Acontece que as editoras, independente de seu grau de comprometimento com a difusão de boa literatura – ficcional ou cientítica, são empresas não filantrópicas. Elas buscam o lucro não porque são representantes do Mal capitalista, mas porque sem ele não poderiam sobreviver. (todo mundo tem contas pra pagar!) E, daí, não importa a qualidade da obra apresentada ao conselho editorial: se ela não se encaixar no orçamento da empresa, ela não será publicada para que você a leia. E o orçamento anual, não se engane, envolve mais do que a quantidade de dinheiro disponível para investimento. Há aí, ainda, uma questão de cunho político. Os conselhos editoriais decidem politicamente – e se importando muito pouco com a tal da Ciência de qualidade – onde o dinheiro disponível deverá ser investido.

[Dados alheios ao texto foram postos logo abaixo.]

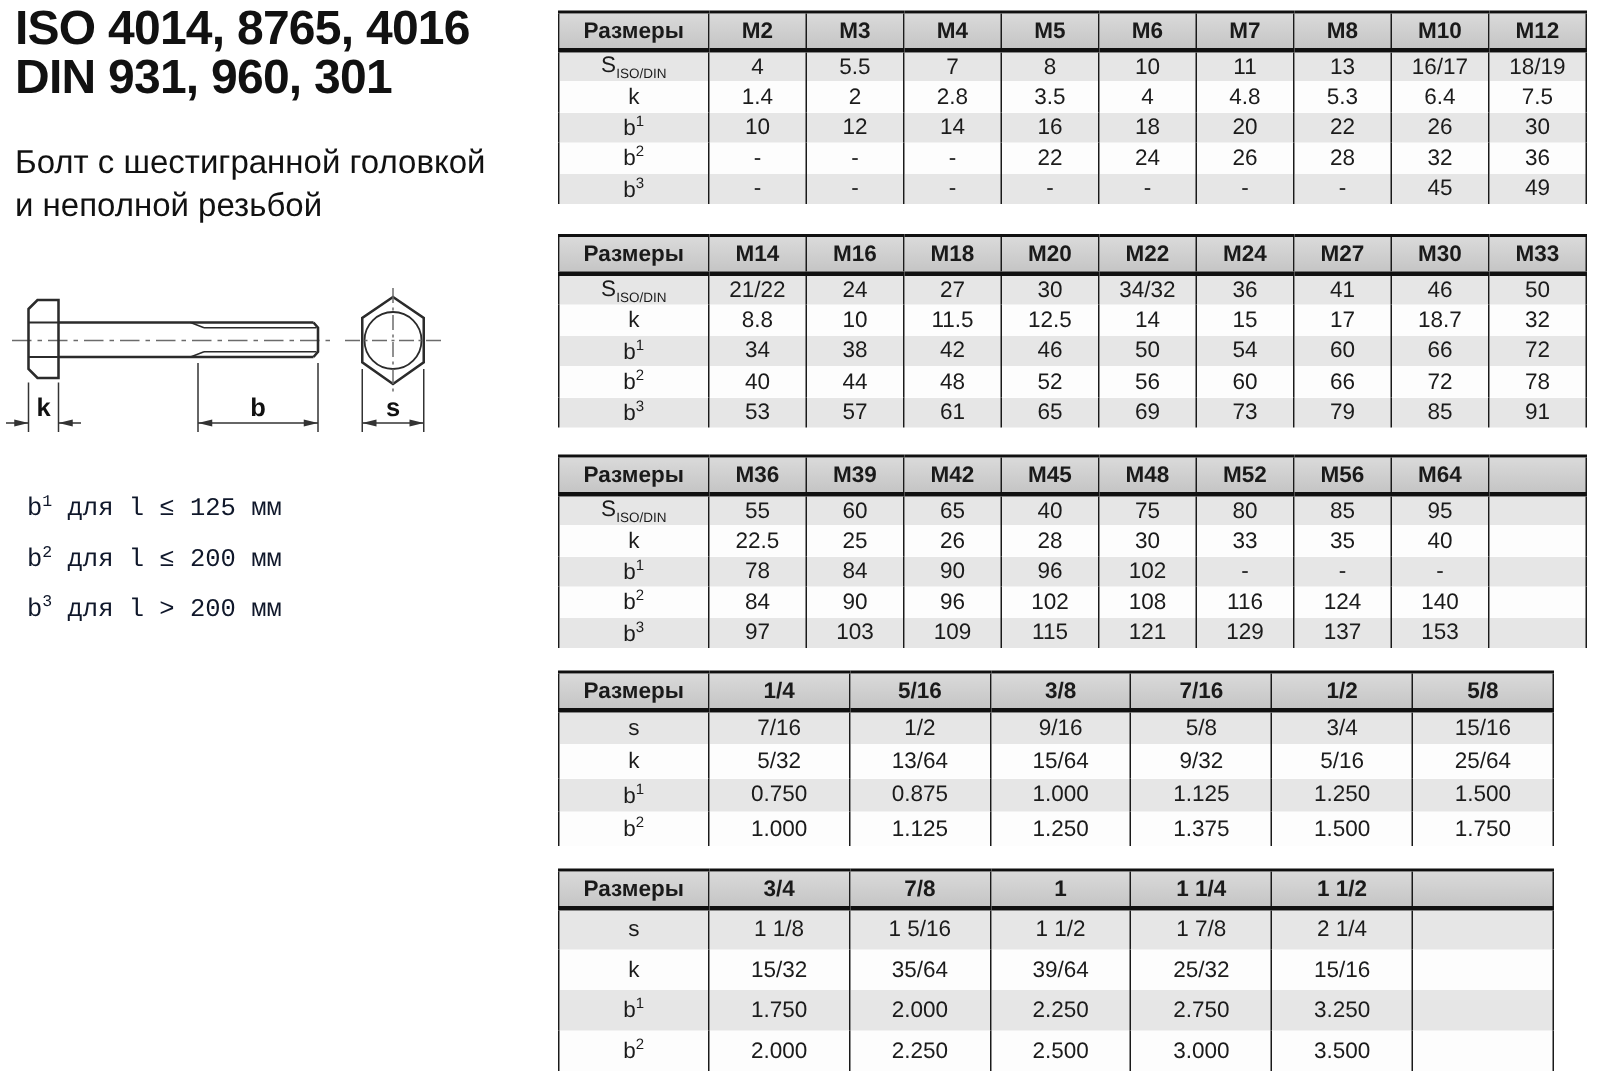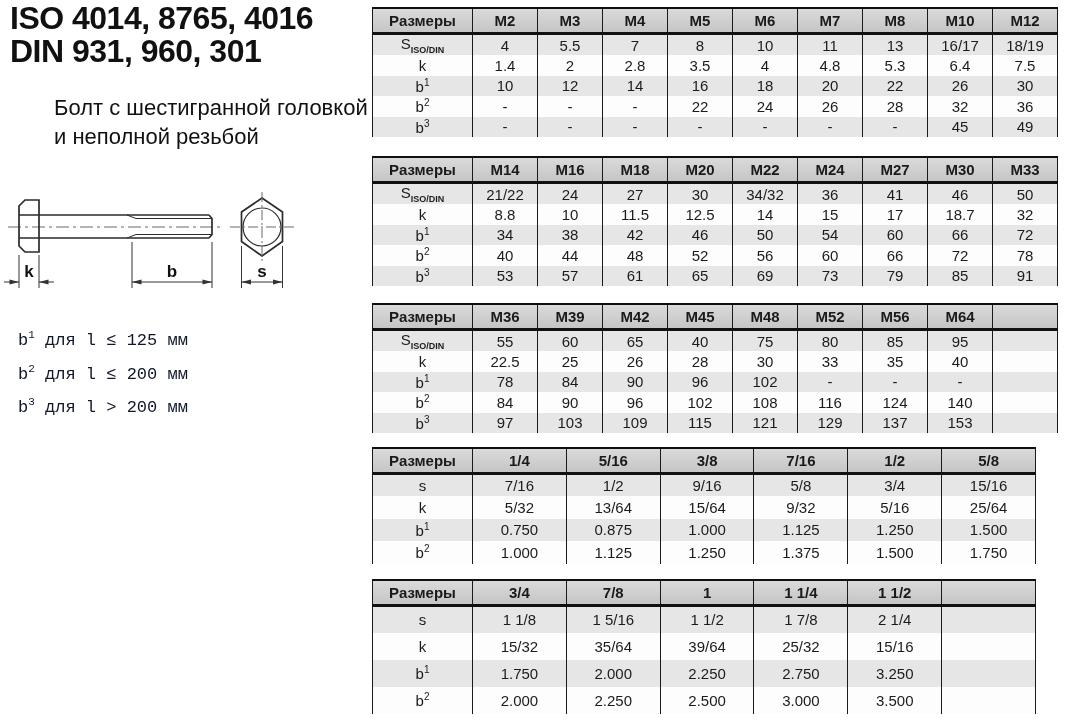--- a/index.html
+++ b/index.html
@@ -42,7 +42,7 @@
   #t1 tbody tr,#t2 tbody tr,#t3 tbody tr{height:20.5px;}
   #t4 tbody tr{height:22.5px;}
   #t5 tbody tr{height:27px;}
-  .dim-table td.row-label sub{font-size:9px;font-weight:bold;}
+  .dim-table td.row-label sub{font-size:9px;}
   .dim-table td.row-label sup{font-size:10px;}
 </style>
 </head>

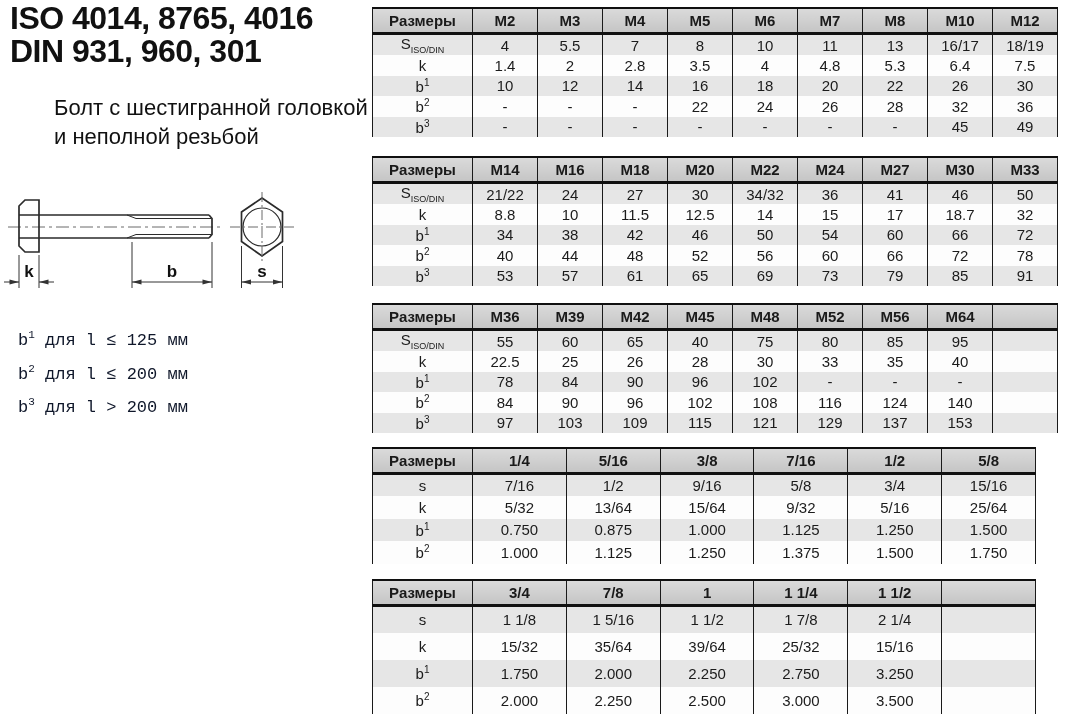--- a/index.html
+++ b/index.html
@@ -11,7 +11,7 @@
   
   #title-block{position:absolute;left:10px;top:2px;}
   .title-line{font-size:32px;font-weight:bold;line-height:33px;letter-spacing:-0.5px;color:#111;}
-  #subtitle-block{position:absolute;left:10px;top:93px;margin-left:44px;}
+  #subtitle-block{position:absolute;left:10px;top:93px;}
   .subtitle-line{font-size:22px;line-height:29px;color:#111;}
   #notes-block{position:absolute;left:18px;top:321px;font-size:17px;line-height:28px;color:#0f172a;font-family:Liberation Mono, monospace;}
   .note-line sup{font-size:11px;}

Usando argumentos como “orçamento anual” e “linha editorial”, as editoras deixam de publicar uma infinidade de conhecimentos de qualidade produzidos por aí. E, se valendo de um direito muito recentemente reconhecido e ainda muito controverso chamado Direito Autoral, fazem do conhecimento um bem material que só pode ser disposto nos termos e condições estipulados por elas. Uma vez em posse do direito de explorar comercialmente o conhecimento e a informação, as editoras os divulgam da forma que acharem mais conveniente. E enquanto acharem conveniente (orçamentos e linhas editoriais variam muito ano a ano).

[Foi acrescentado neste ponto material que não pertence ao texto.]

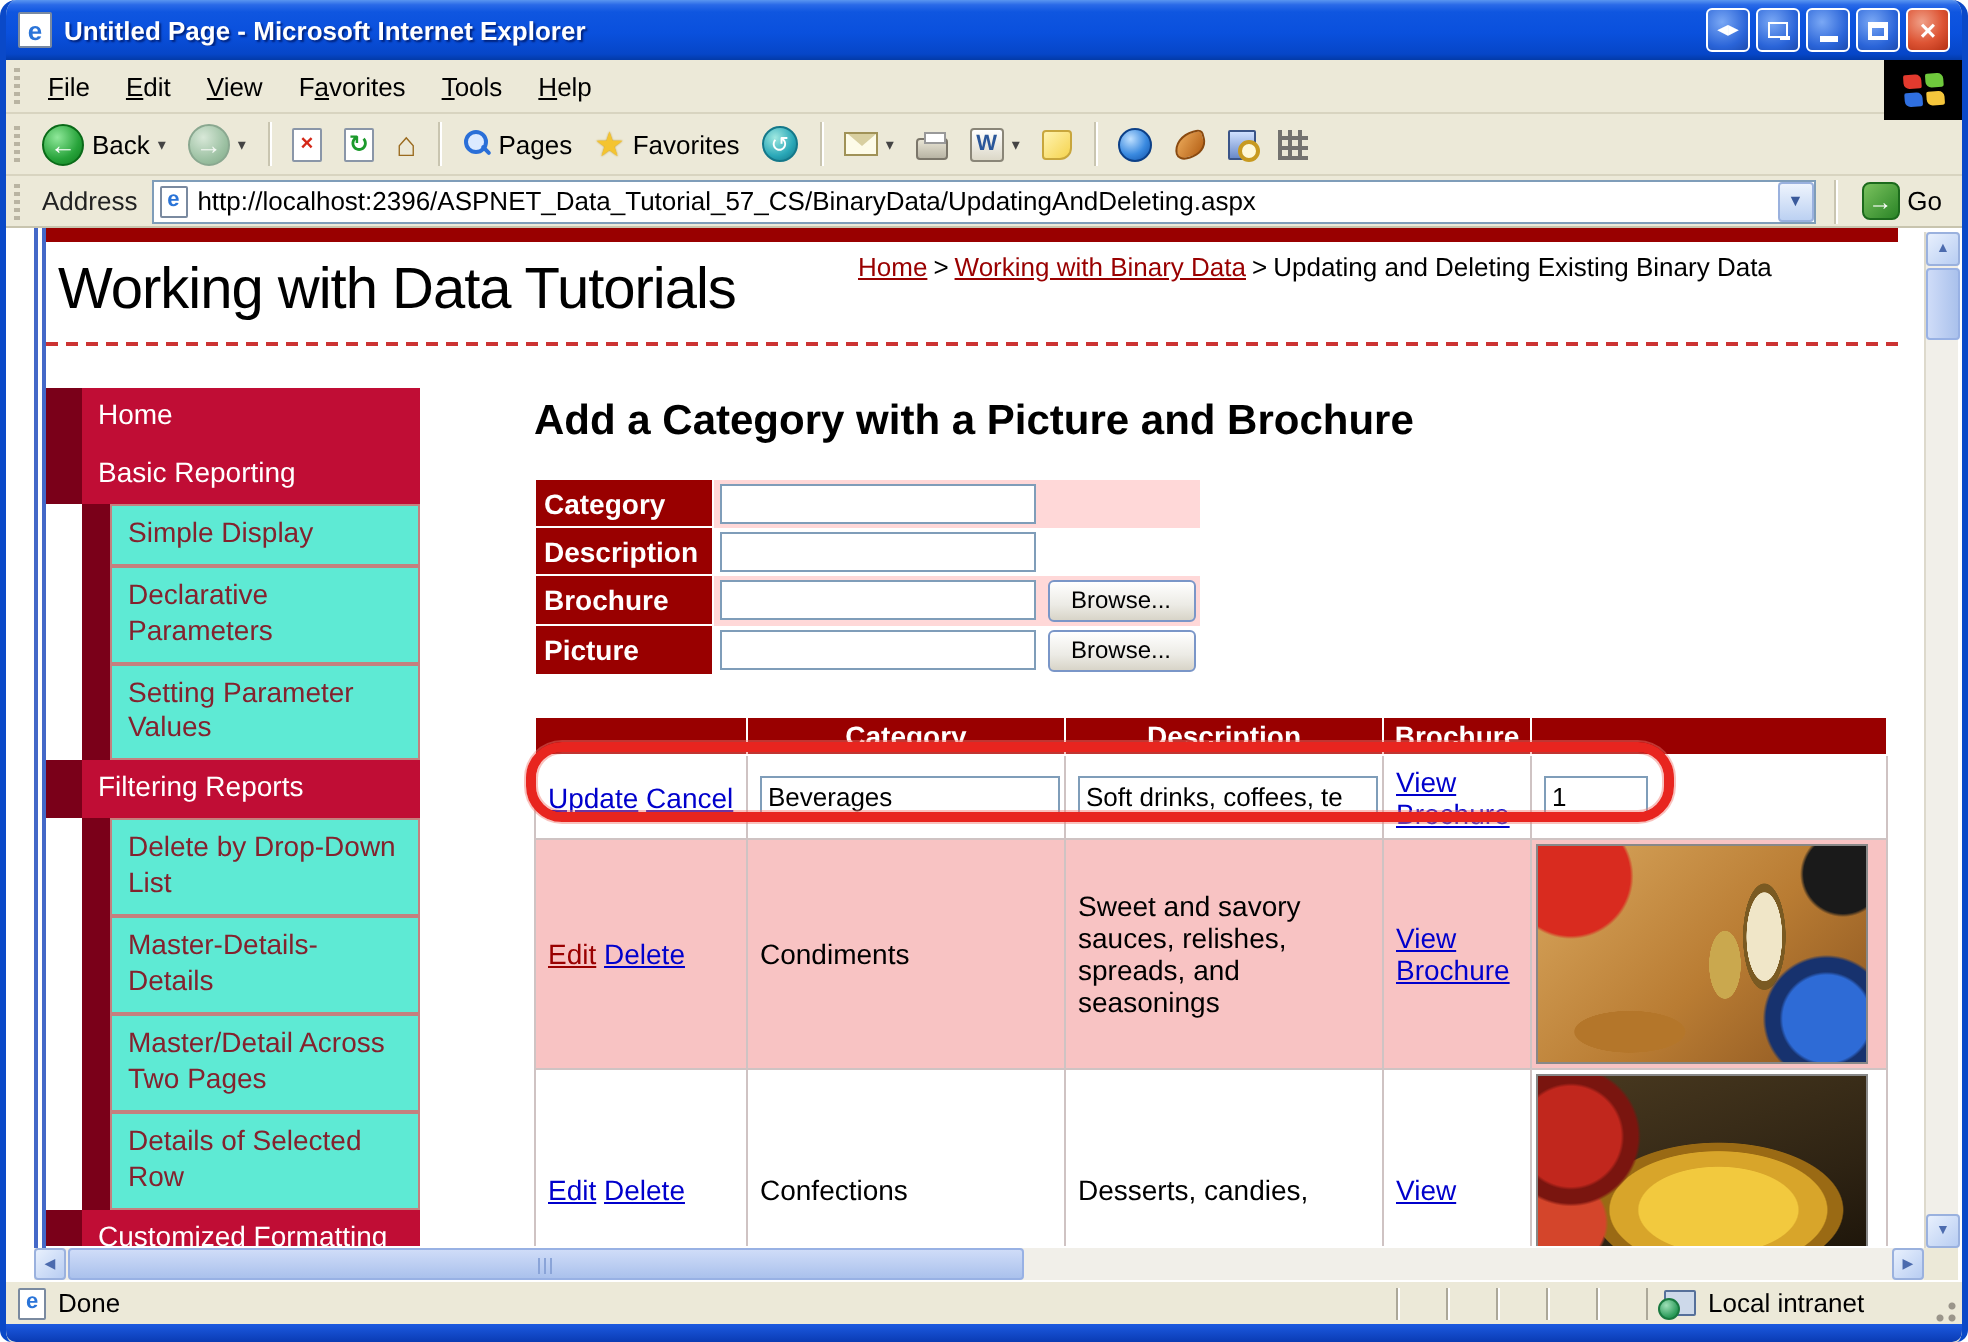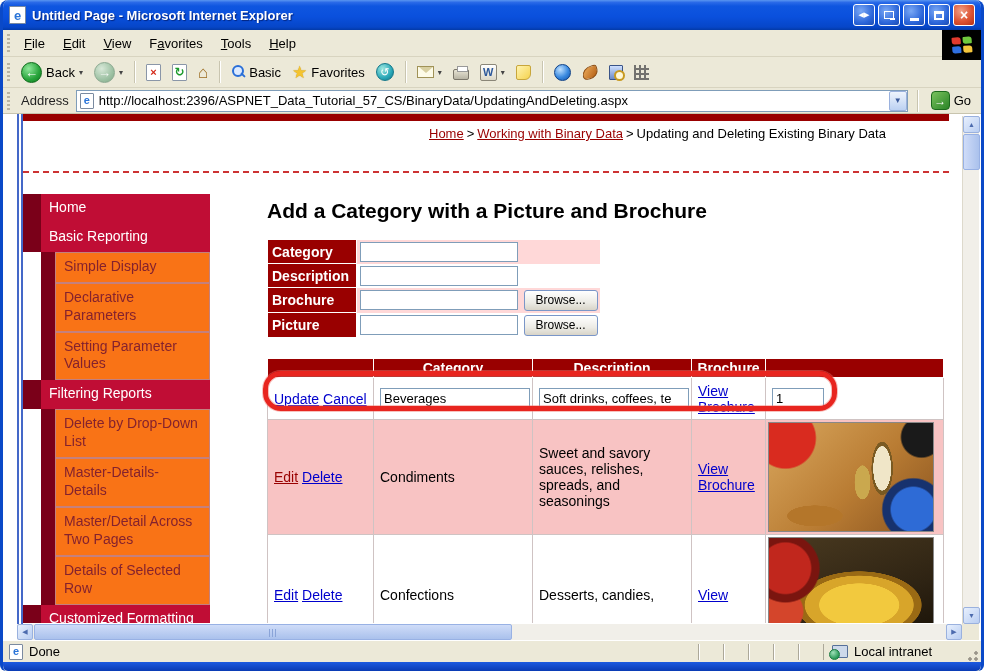--- a/index.html
+++ b/index.html
@@ -289,7 +289,7 @@
     <div class="tbsep"></div>
     <div class="tb-btn">
       <span class="magnifier"></span>
-      <span>Basic</span>
+      <span>Pages</span>
     </div>
     <div class="tb-btn">
       <span class="star">★</span>

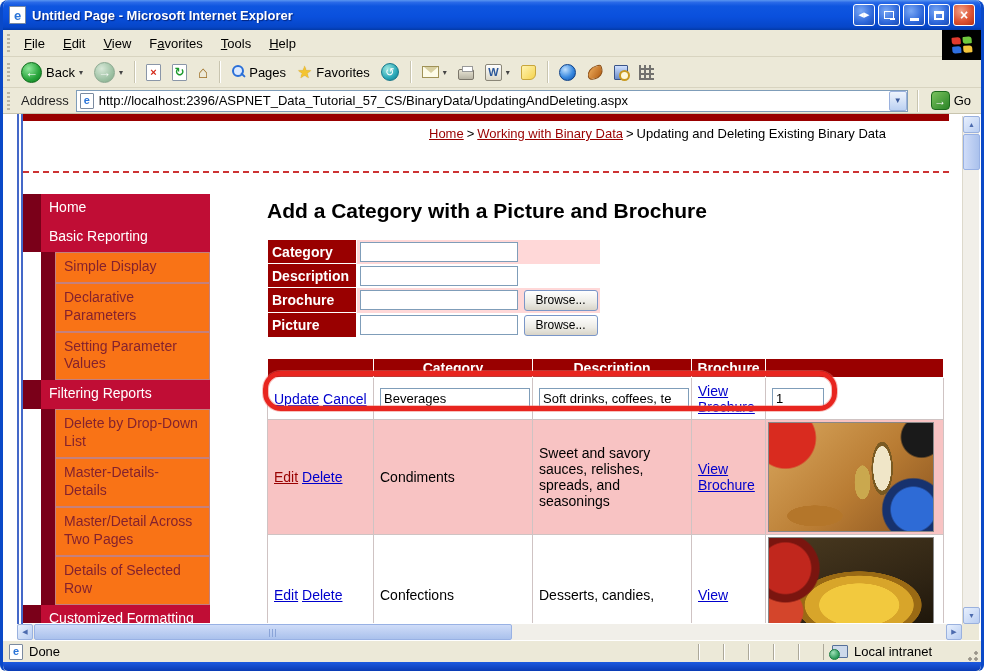--- a/index.html
+++ b/index.html
@@ -355,6 +355,7 @@
     <div class="page">
       <div class="redbar"></div>
       <div class="pg-header">
+        <div class="site-title">Working with Data Tutorials</div>
         <div class="breadcrumb">
           <a href="#">Home</a><span class="bsep">&gt;</span><a href="#">Working with Binary Data</a><span class="bsep">&gt;</span><span>Updating and Deleting Existing Binary Data</span>
         </div>

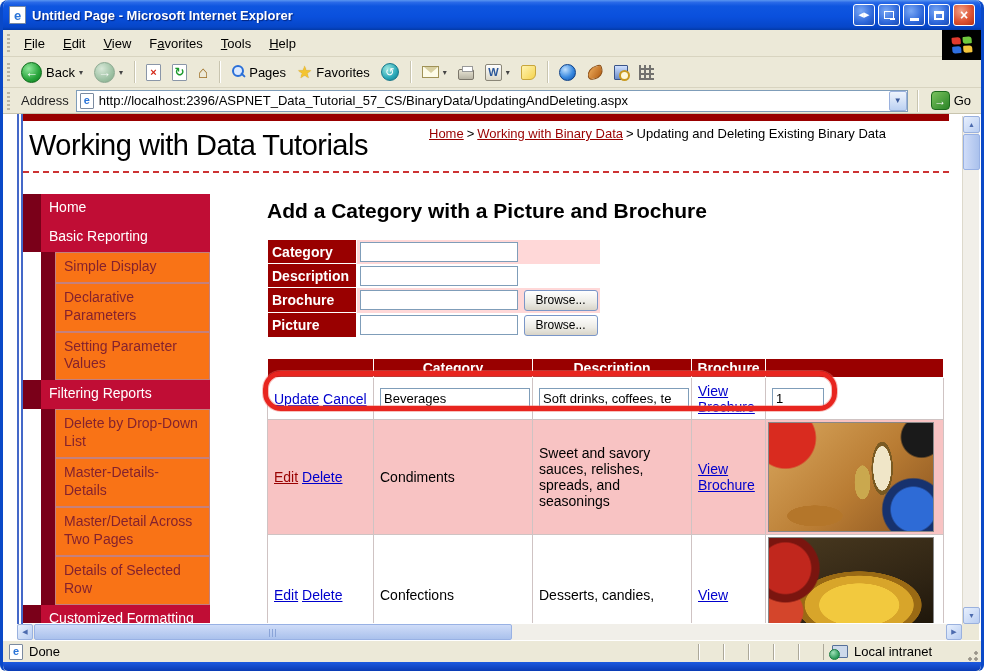--- a/index.html
+++ b/index.html
@@ -119,7 +119,7 @@
   .s-item.top .s-label { background:#c00d35; color:#fff; }
   .s-item.sub { margin-left:18px; }
   .s-item.sub .s-tab { width:14px; }
-  .s-item.sub .s-label { background:#f97316; color:#84222e; border:1px solid #c4807e; }
+  .s-item.sub .s-label { background:#5eead4; color:#84222e; border:1px solid #c4807e; }
 
   
   .main { position:absolute; left:244px; top:14px; width:682px; }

(Isso posto, acho importante ressaltar que o Direito Autoral nada tem a ver com o direito do autor em receber pelo seu trabalho. Uma vez cedido, em geral a um valor fixo, a exploração fica toda a cargo da empresa que o adquiriu. E é por isso que, em vez de Direito Autoral, prefiro nomear esse fato como “Privilégio de divulgação de conteúdo informativo”. Acho mais honesto.)
As editoras, então, segundo seus próprios valores (pecuniários ou não), realizam uma censura prévia das obras que moldarão o imaginário coletivo de sua época. O certo, o errado, o preconceituoso, o anacrônico em um trabalho podem, e devem, sempre ser submetidos à análise e ao debate – como é o caso da atual polêmica sobre a Divina Comédia, de Dante Alighieri, na Itália. Mas, enquanto a legitimação para publicação e exploração de produtos intelectuais for direito privado e exclusivo de pessoas ou instituições, esses debates não passarão da página 2.
Das coisas como elas são (independente do que você acredite)
Você acha que, no Estado Democrático de Direito em que vivemos, você é livre para ler o que quiser. E, infelizmente, você é livre apenas para ler o que publicam e possibilitam – ou permitem – que você leia.